Hadoop Succinctly^®
by Elton Stoneman

CHAPTER 2

Getting Started with Hadoop

Running Hadoop in a Docker container

Hadoop is a Java platform, which means installing it on a single node is a straightforward process of setting up the prerequisites, downloading the latest version, unpacking it, and running the commands that start the servers. Like other tools in the Hadoop ecosystem, it can run in three modes: local, pseudo-distributed, and distributed.

For development and exploration, the pseudo-distributed option is best—it runs the different Hadoop servers in separate Java processes, which means you get the same runtime architecture as with a full cluster while running on a single machine.

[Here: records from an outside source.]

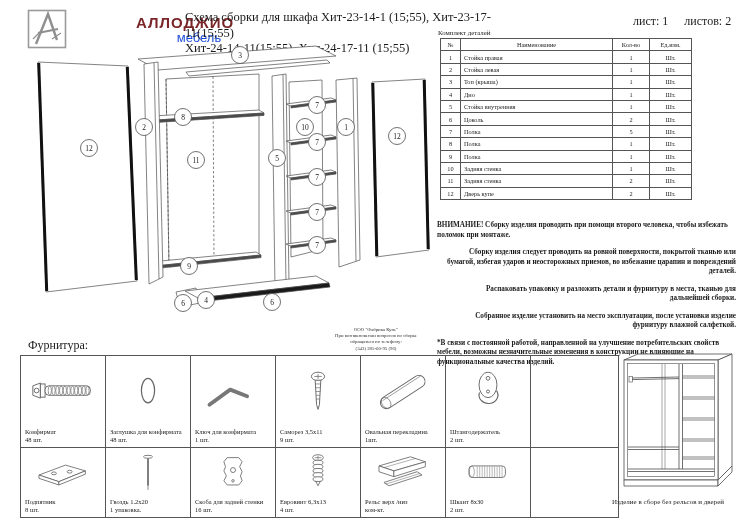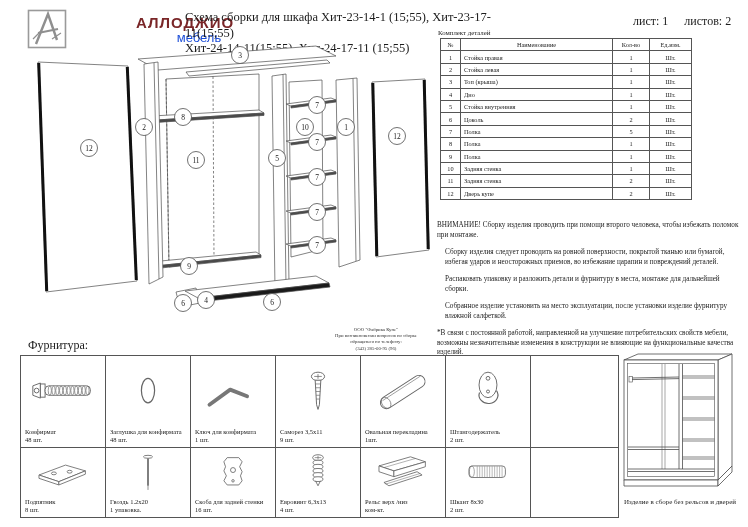"ВНИМАНИЕ! Сборку изделия проводить при" .notes p { font-weight: none -> bold }
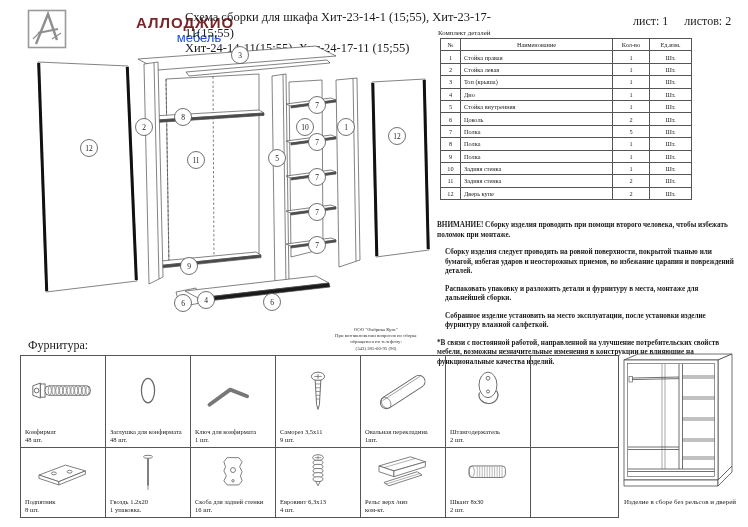"Сборку изделия следует проводить на" .notes p.tight { text-align: none -> right }
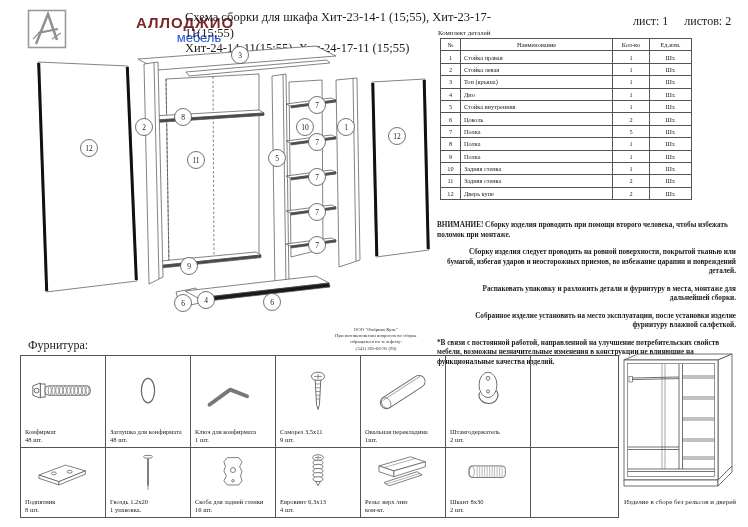"Распаковать упаковку и разложить детали" p.tight { text: монтаже -> тканью }
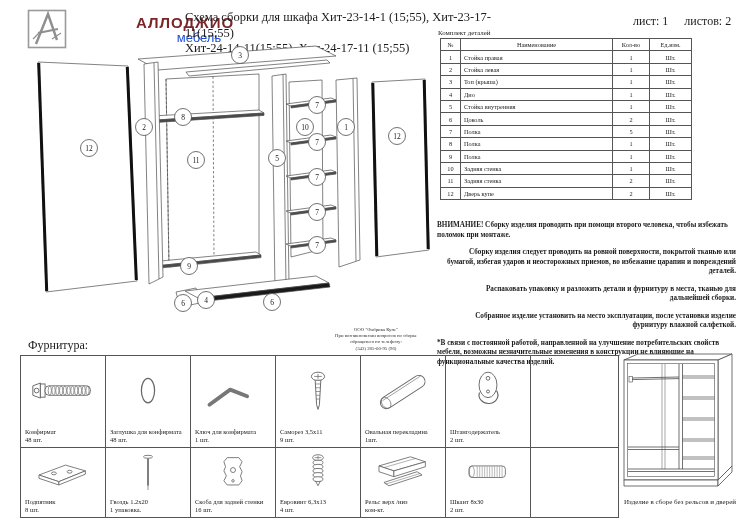"Изделие в сборе без рельсов" .wr-caption { text-align: center -> left }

The Apache documentation covers setting up a single-node cluster and the more complex full-cluster setup.

If you've read my other Syncfusion e-books (HBase Succinctly and Hive Succinctly), you know I like to use Docker for my demo environments, and there’s a Docker image for this e-book, which means you can follow along using exactly the same environment that I use without having to set up Hadoop on your machine.

You'll need to install Docker, which runs on Windows, Mac, and Linux. Then you can start a pseudo-distributed instance of Hadoop by running the command in Code Listing 1.

Code Listing 1: Running Hadoop in Docker

docker run -it --rm \

-p 50070:50070 -p 50010:50010 -p 8088:8088 -p 8042:8042 -p 19888:19888 \

-h hadoop --name hadoop sixeyed/hadoop-succinctly:2.7.2

Tip: Setting the container's host name with the -h flag makes using the Hadoop web UIs much easier. You can add an entry to your hosts file, associating the Docker machine IP address with the host name for the container, which means you can browse to http://hadoop:8088 to check on job status. Doing this, the links generated by Hadoop will all work correctly.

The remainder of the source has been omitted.